Outubro 2012, Documento de Partilha do Grupo de Educação Especial de São Bartolomeu de Messines

 

O aluno disléxico apresenta um historial de fracassos  e de cobranças que o fazem sentir incapaz - motivá-lo, exigirá de nós um grande esforço e disponibilidade.

 

“Não receie que o seu apoio/atenção vá acomodar ou diminuir a sua responsabilidade - depois de tantos insucessos e  fraca auto-estima – é natural que demore mais tempo a reagir e a retomar a confiança em si próprio”.

 

Como melhorar a auto-estima:

q       Incentive o aluno a restaurar o confiança em si próprio - valorizando-o e deixando que este se sinta útil;

q       Realize acertos e não enfatize os erros;

q       Valorize o esforço e o interesse do aluno;

q       Não o pressione - pois o que ele faz é o que ele é capaz de fazer no momento;

q       Não deixe que este se sinta incapaz - ajude-o a superar as suas dificuldades;

q       Respeite o seu ritmo - os alunos com dificuldades de linguagem apresentam problemas ao nível processamento da informação - precisando de mais tempo para pensar e reagir;

 

 

 

Sugestões de actividades:

q       Estimule a expressão oral;

q       Fale com clareza e dê instruções/orientações curtas e simples;

q       Verifique se os TPC foram compreendidos e anotados correctamente;

q       Ensine e oriente o aluno a organizar-se no tempo e no espaço;

q       Verifique se o aluno é capaz de ler e compreender o enunciado/questão - se necessário leia-lhe as instruções;

q       Tenha em conta as dificuldades específicas do aluno e as dificuldades da língua – sempre que corrigir os trabalhos;

q       Ajude o aluno a aprender - adquirindo hábitos e métodos de trabalho/estudo;

q       Evite os exercícios repetitivos e numerosos;

q       Dê explicações de como fazer sempre que possível, posicionando-se ao seu lado;

q       Utilize o computador, mas certifique-se de que o programa é adequado ao seu nível - crianças com dificuldade de linguagem são mais sensíveis às críticas, e o computador, quando usado com programas que emitem sons estranhos cada vez que a criança erra, só reforçará as ideias negativas que elas tem de si mesmas e aumentará sua ansiedade;

q       Permita o uso do gravador - para posterior análise/síntese da informação;

q       Esquematize o conteúdo das aulas sempre que o assunto for muito difícil para o aluno - esquemas claros e didácticos – assim, saberá se está a adquirir os principais conceitos da matéria;

q       Realize demonstrações e apresente filmes para enfatizar as aulas, variar as estratégias e motivá-los – estes, auxiliam na integração da modalidade auditiva e visual , e a discussão em sala que se segue auxilia o aluno organizar a informação - por exemplo: para explicar a mudança do estado físico da água líquida para gasosa, faça-o visualizar uma chaleira com a água fervendo;

q       Evite que o aluno leia em voz alta perante a turma - ele tem consciência de seus erros e a maioria dos textos do seu nível são difíceis para ele.

 

 

Os alunos disléxicos podem ser bem sucedidos numa classe regular - o sucesso dependerá do cuidado em relação à sua leitura e das estratégias usadas.

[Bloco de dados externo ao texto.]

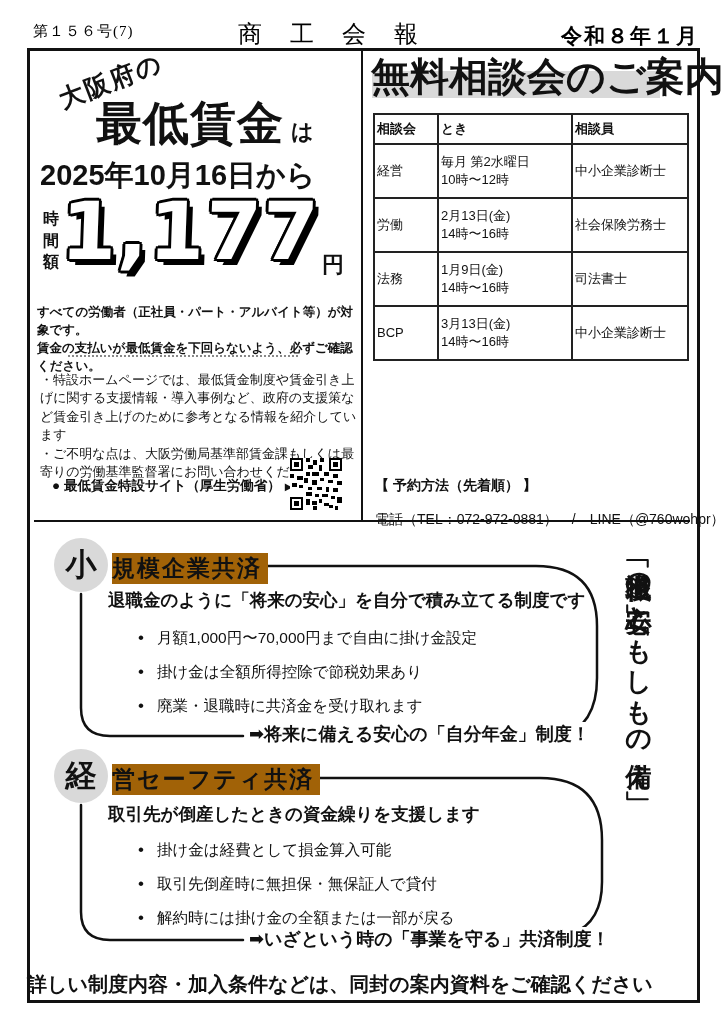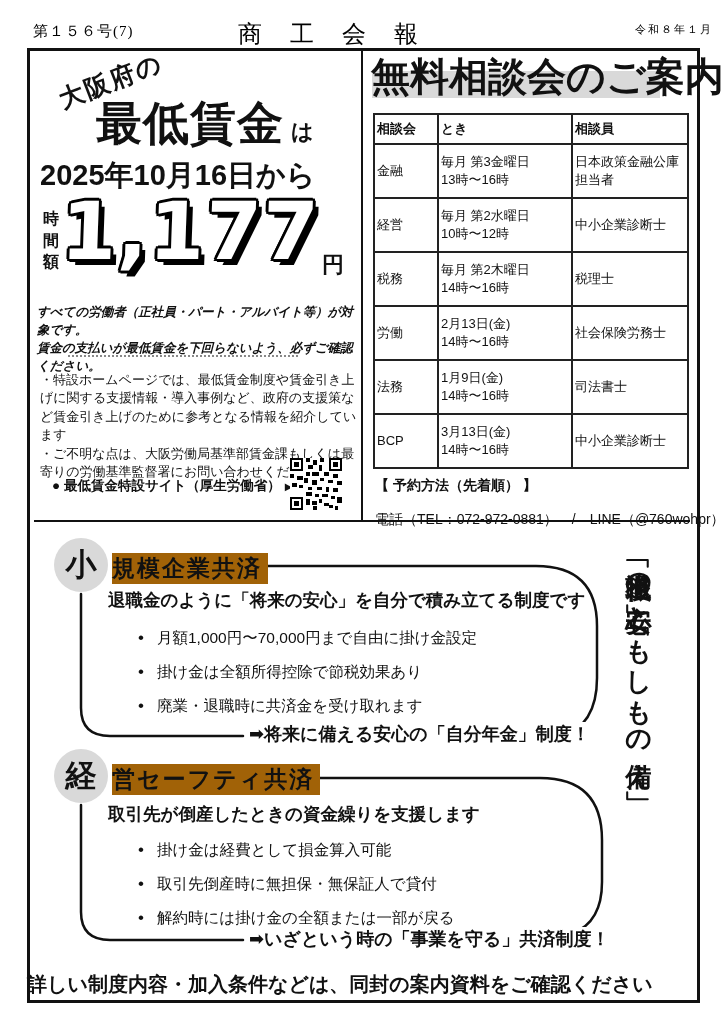--- a/index.html
+++ b/index.html
@@ -16,7 +16,7 @@
   .hdr { font-family:"Liberation Serif","DejaVu Serif",serif; color:#000000; }
   .hdr-issue { left:33px; top:22px; font-size:15px; letter-spacing:1px; }
   .hdr-title { left:0; top:18px; width:658px; text-align:center; font-size:24px; letter-spacing:2px; }
-  .hdr-date  { right:12px; top:22px; font-size:11px; letter-spacing:2px; }
+  .hdr-date  { right:26px; top:22px; font-size:21px; letter-spacing:2px;font-weight:bold; }
 
   
   .outer-box { left:27px; top:48px; width:673px; height:955px; border:3px solid #111; background:#fff; }

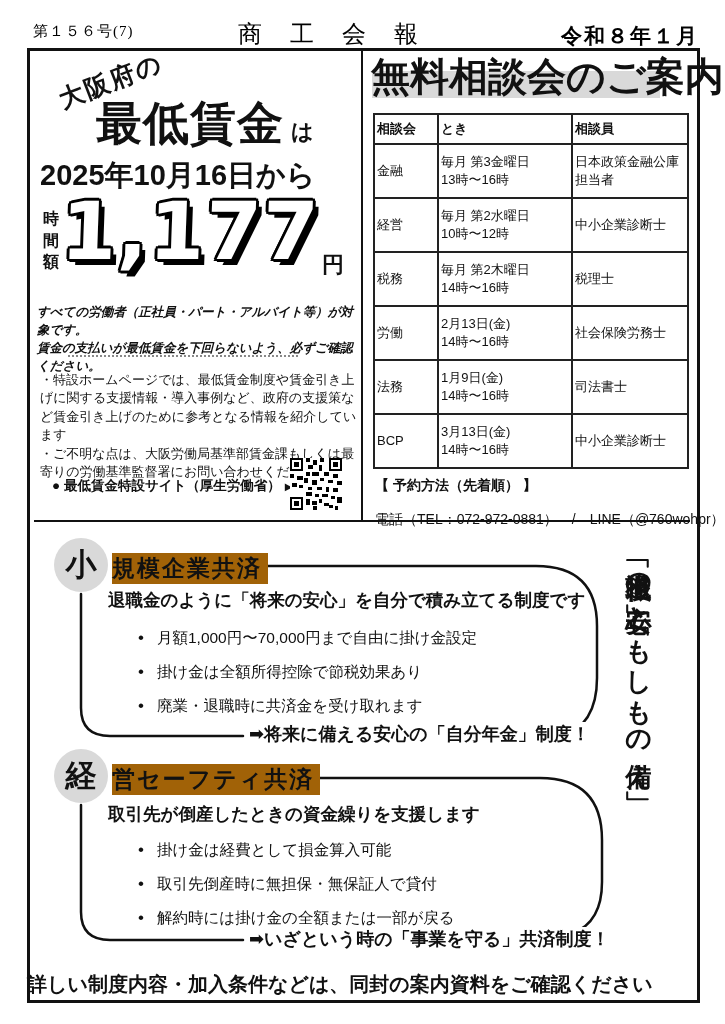--- a/index.html
+++ b/index.html
@@ -196,13 +196,6 @@
   </thead>
   <tbody>
     <tr>
-      <td>金融</td>
-      <td>毎月 第3金曜日
-13時〜16時</td>
-      <td>日本政策金融公庫
-担当者</td>
-    </tr>
-    <tr>
       <td>経営</td>
       <td>毎月 第2水曜日
 10時〜12時</td>

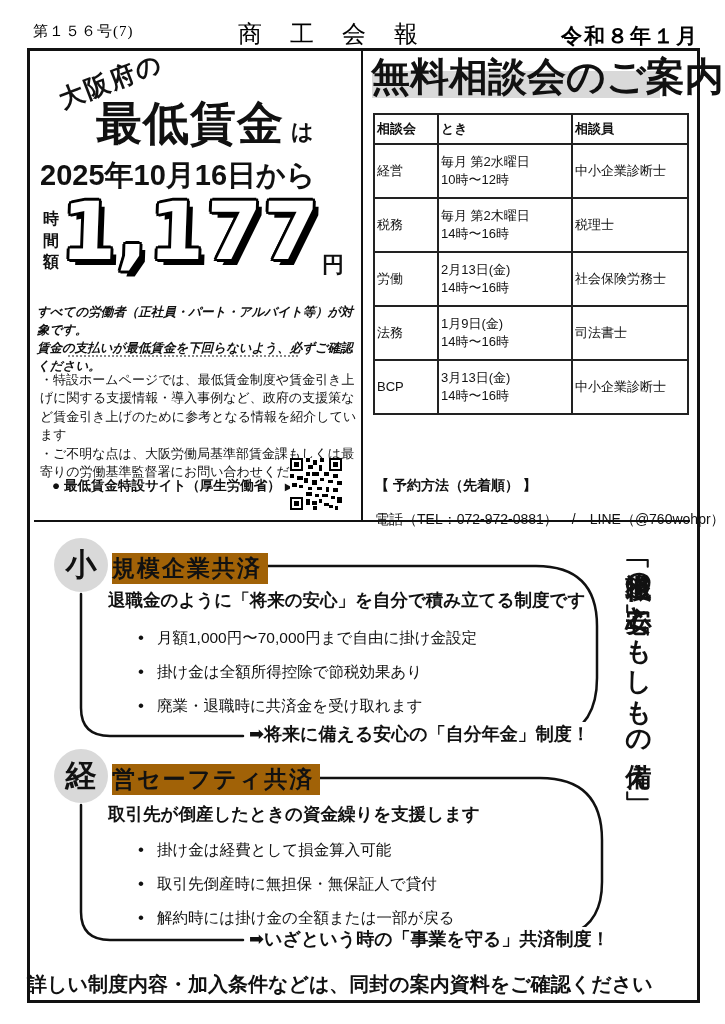--- a/index.html
+++ b/index.html
@@ -202,12 +202,6 @@
       <td>中小企業診断士</td>
     </tr>
     <tr>
-      <td>税務</td>
-      <td>毎月 第2木曜日
-14時〜16時</td>
-      <td>税理士</td>
-    </tr>
-    <tr>
       <td>労働</td>
       <td>2月13日(金)
 14時〜16時</td>

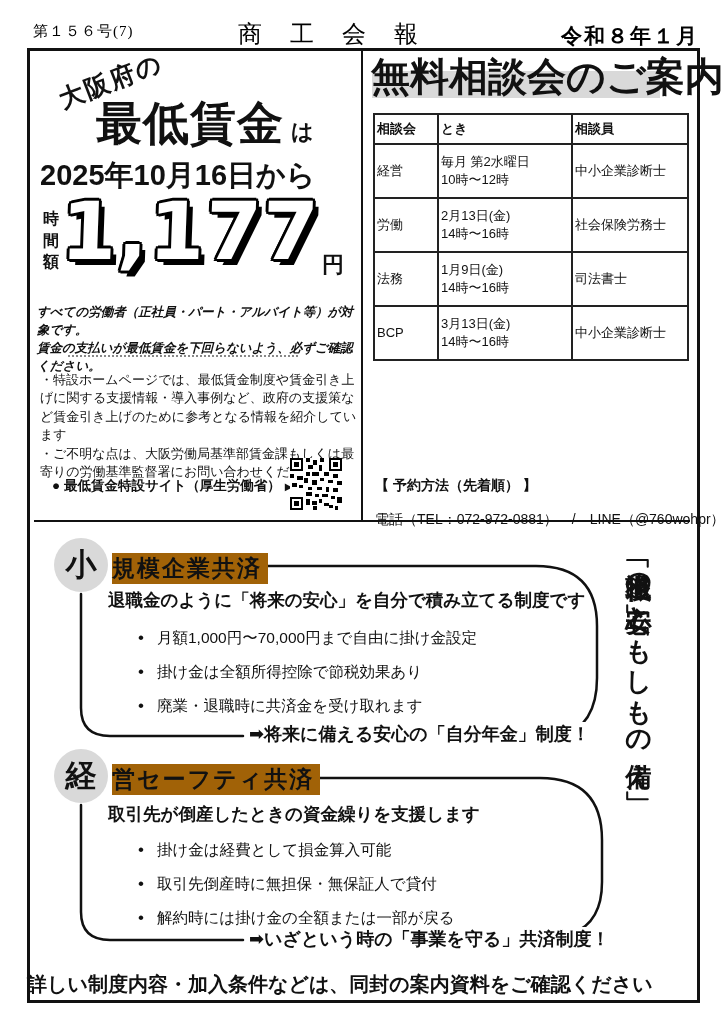--- a/index.html
+++ b/index.html
@@ -41,7 +41,7 @@
     transform:skewX(-2deg);
   }
   .yen { left:322px; top:250px; font-size:22px; font-weight:800; }
-  .wage-note { left:37px; top:303px; width:322px; font-size:12.5px; font-weight:600; line-height:1.45;font-style:italic; }
+  .wage-note { left:37px; top:303px; width:322px; font-size:12.5px; font-weight:600; line-height:1.45; }
   .dotted-rule { left:68px; top:355px; width:230px; border-top:2px dotted #888; }
   .wage-info { left:40px; top:371px; width:320px; font-size:13px; font-weight:500; line-height:1.42; }
   .site-line { left:52px; top:477px; font-size:13.5px; font-weight:700; white-space:nowrap; }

Avaliação de alunos disléxicos:

As crianças com dificuldades ao nível da linguagem têm dificuldades na realização das fichas de avaliação - não conseguindo ler todas as palavras das questões e não percebendo, na maioria das vezes, o que é solicitado.

Para além disto, apresentam dificuldades em escrever as respostas, a sua escrita é lenta e não conseguem terminar dentro do tempo estipulado.

Aconselhamos que, sempre que elabore, aplique e corrija as avaliações do aluno com dislexia, especialmente as realizadas em sala de aula, adopte os seguintes procedimentos:

q       Leia as questões/problemas com o aluno, para que ele entenda o que lhe está a ser exigido;

q       Manifeste a sua disponibilidade para lhe esclarecer todas as dúvidas;

q       Conceda-lhe o tempo necessário para realizar as fichas de avaliação com calma;

q       Quando recolher a ficha de avaliação, verifique as respostas -se for necessário - confirme com o aluno o que ele quis dizer e anote as suas respostas;

q       Durante a correcção, valorize ao máximo a produção do aluno – não esquecendo que, frases aparentemente sem sentido, palavras incompletas ou gramaticalmente erradas não representam conceitos ou informações erradas;

q       O professor pode e deve realizar avaliações orais.

 

Se o disléxico não consegue aprender da forma que ensinamos - temos que ensinar da forma que ele aprende.